Salem Radio Network News Friday, January 28, 2022


U.S. Treasury says Vietnam, Taiwan exceed currency thresholds, but no manipulator labels

By David Lawder and Andrea Shalal

(Reuters) -The U.S. Treasury Department on Friday said Vietnam and Taiwan continued to exceed its thresholds for possible currency manipulation and enhanced analysis under a 2015 U.S. trade law, but refrained from formally branding them as manipulators.

The Treasury said that in its semi-annual currency report, during the year through June 2021 no major U.S. trading partners sought to manipulate their currencies for a trade advantage or for preventing effective balance of payments adjustments under a 1988 law.

It said that Vietnam and Taiwan exceeded its trade surplus, current account and foreign exchange intervention thresholds, and it will continue to work with them to address U.S. concerns.

Treasury said it was “satisfied with progress made by Vietnam to date” and continue engagement started in May with Taiwan.

“This engagement includes urging the development of a plan with specific actions to address the underlying causes of currency undervaluation and external imbalances,” Treasury said of the Taiwan engagement.

Treasury said Switzerland, which was labeled a manipulator in 2020 by the Trump administration, tripped only two out of the three thresholds, but would continue to conduct an in-depth analysis of Switzerland’s practices for at least another year.

Treasury said it moved Switzerland to its “Monitoring List” of major trading partners that merit close attention to their currency practices, along with 11 other countries: China, Japan, South Korea, Germany, Ireland, Italy, India, Malaysia, Singapore, Thailand, and Mexico.

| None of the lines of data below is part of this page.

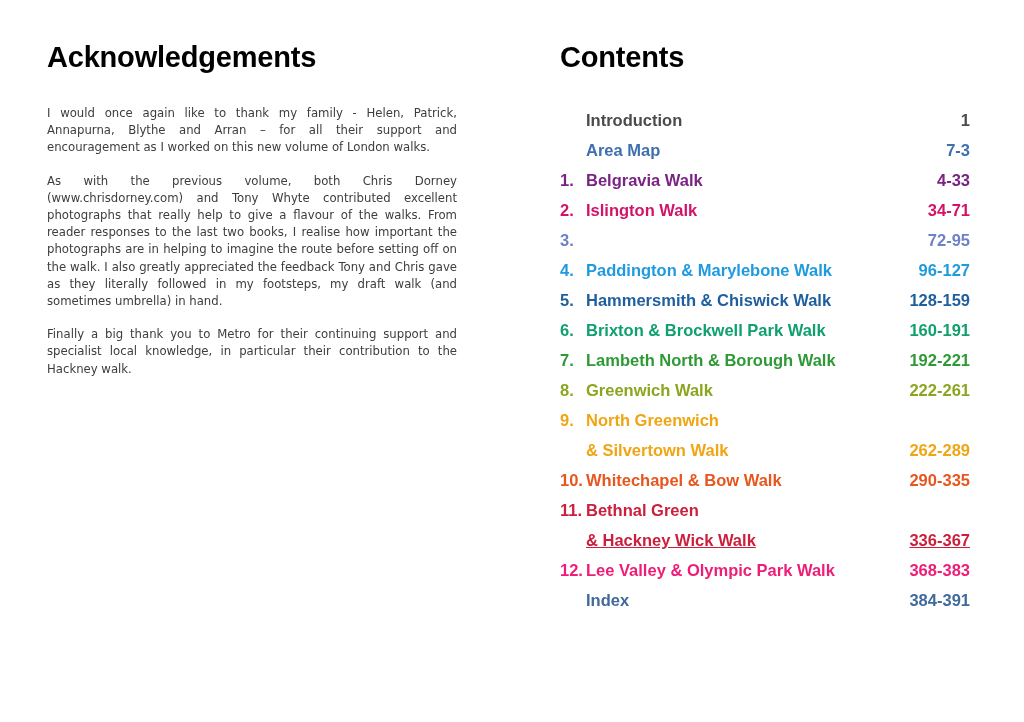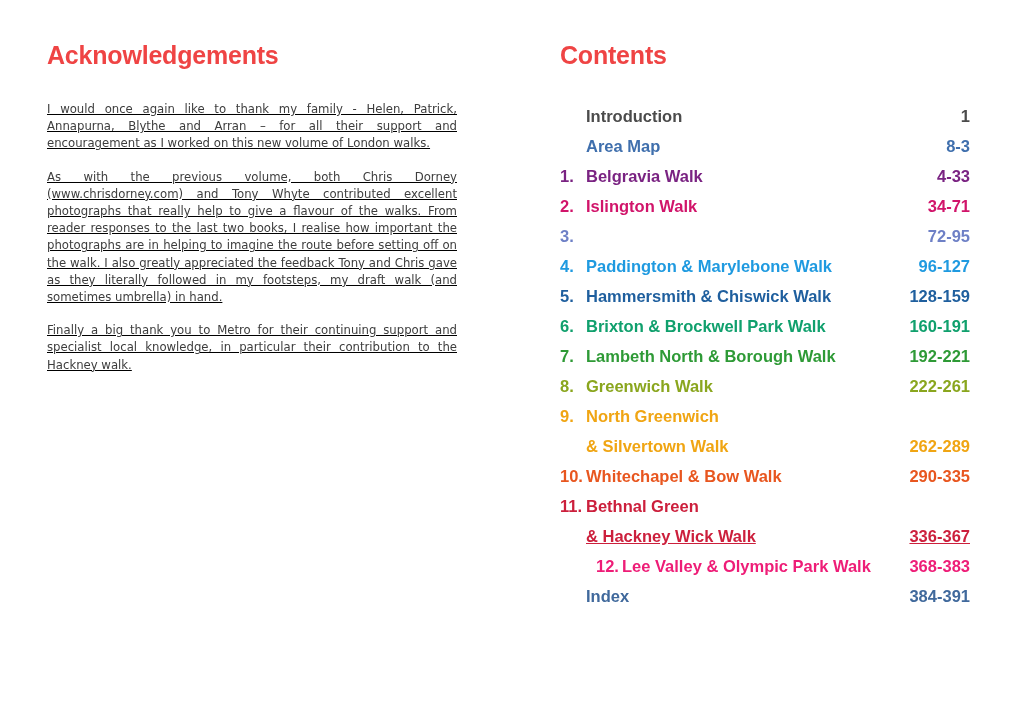"Acknowledgements" h1.section-heading { color: #ef4444 -> #000000; font-size: 25px -> 29px }
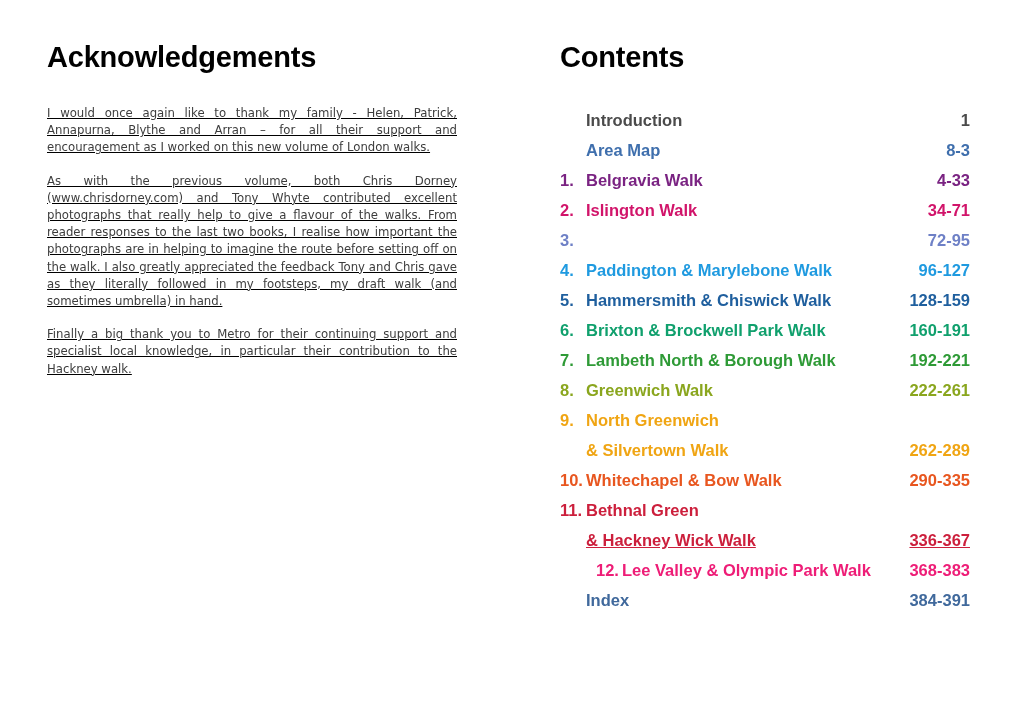"I would once again like" .body-copy { text-decoration: underline -> none }
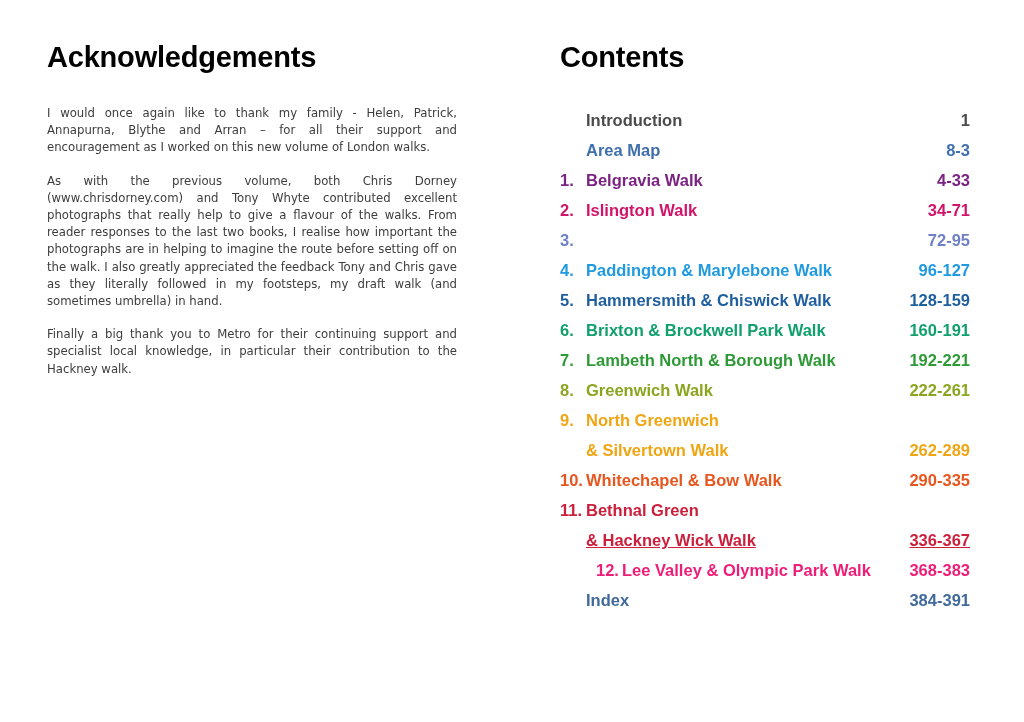"8-3" span.pages { text: 8-3 -> 7-3 }
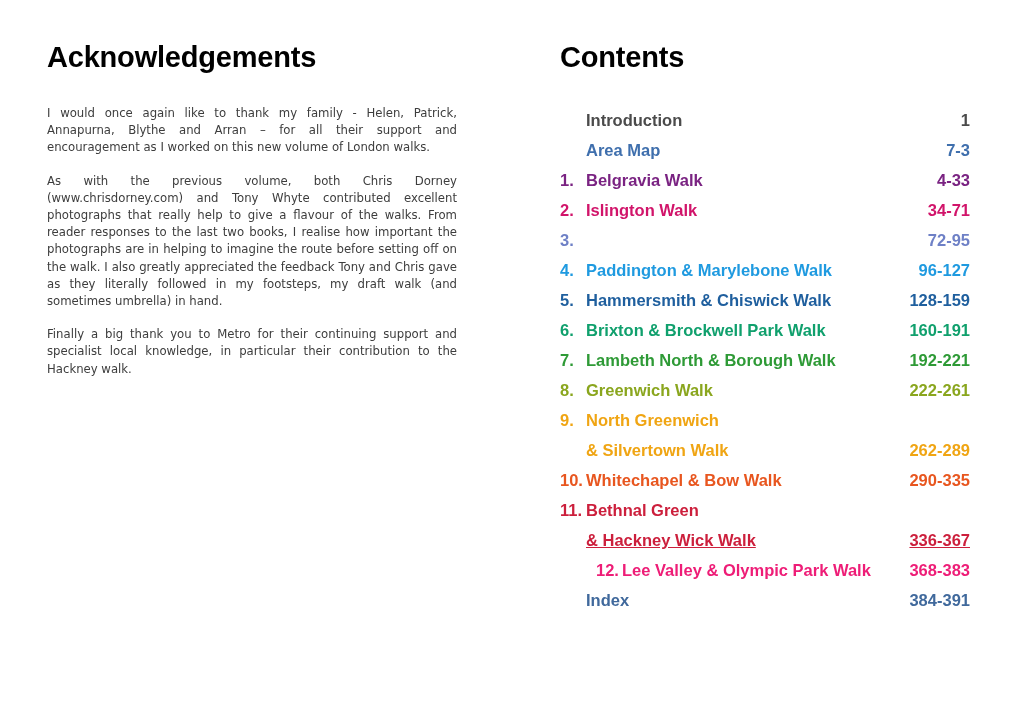"12." div.toc-row { margin-left: 36px -> none }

The report did not spark any significant immediate moves in the Taiwan dollar, the Vietnamese dong or the Swiss franc.

A Taiwanese central bank official said discussions with Washington would continue but blamed Taiwan’s large trade deficit with the United States on strong demand for technology products fueled by the COVID-19 pandemic and productions shifts prompted by tariffs on Chinese goods.

Switzerland’s finance ministry repeated its longstanding denial that the country’s central bank engages in manipulation of the franc for an economic advantage.

“Foreign exchange interventions are necessary for Swiss monetary policy in order to maintain appropriate monetary conditions and thus price stability,” the ministry said in a statement.

The Treasury report criticized China’s lack of transparency in its foreign exchange practices, citing a wide discrepancy between the People’s Bank of China’s foreign exchange asset and net foreign exchange settlement data, suggesting that state owned banks were being used to conduct official interventions.

“Treasury will continue to closely monitor China‚Äôs use of exchange rate management, capital flow, and macroprudential measures and their potential impact on the exchange rate,” it said in the report.

A Reuters analysis in June found that Chinese banks had amassed over $1 trillion, posing a risk to the government’s ability to control the yuan exchange rate.

Yellen told the Reuters Next virtual conference on Thursday that she would continue to engage with her Chinese counterpart, Vice Premier Liu He, on foreign exchange policy issues.


In the second currency report issued by the Biden administration, the Treasury also adjusted the three manipulation thresholds under the 2015 law to include slightly broader measures of trade surpluses, foreign exchange interventions and current account surpluses.

A Treasury official said Switzerland would have triggered three of the old thresholds, but only two under the new measurements.

“Treasury is working relentlessly to promote a stronger and more balanced global recovery that benefits American workers, including through close engagement with major economies on currency-related issues,” Treasury Secretary Janet Yellen said in a statement accompanying the report.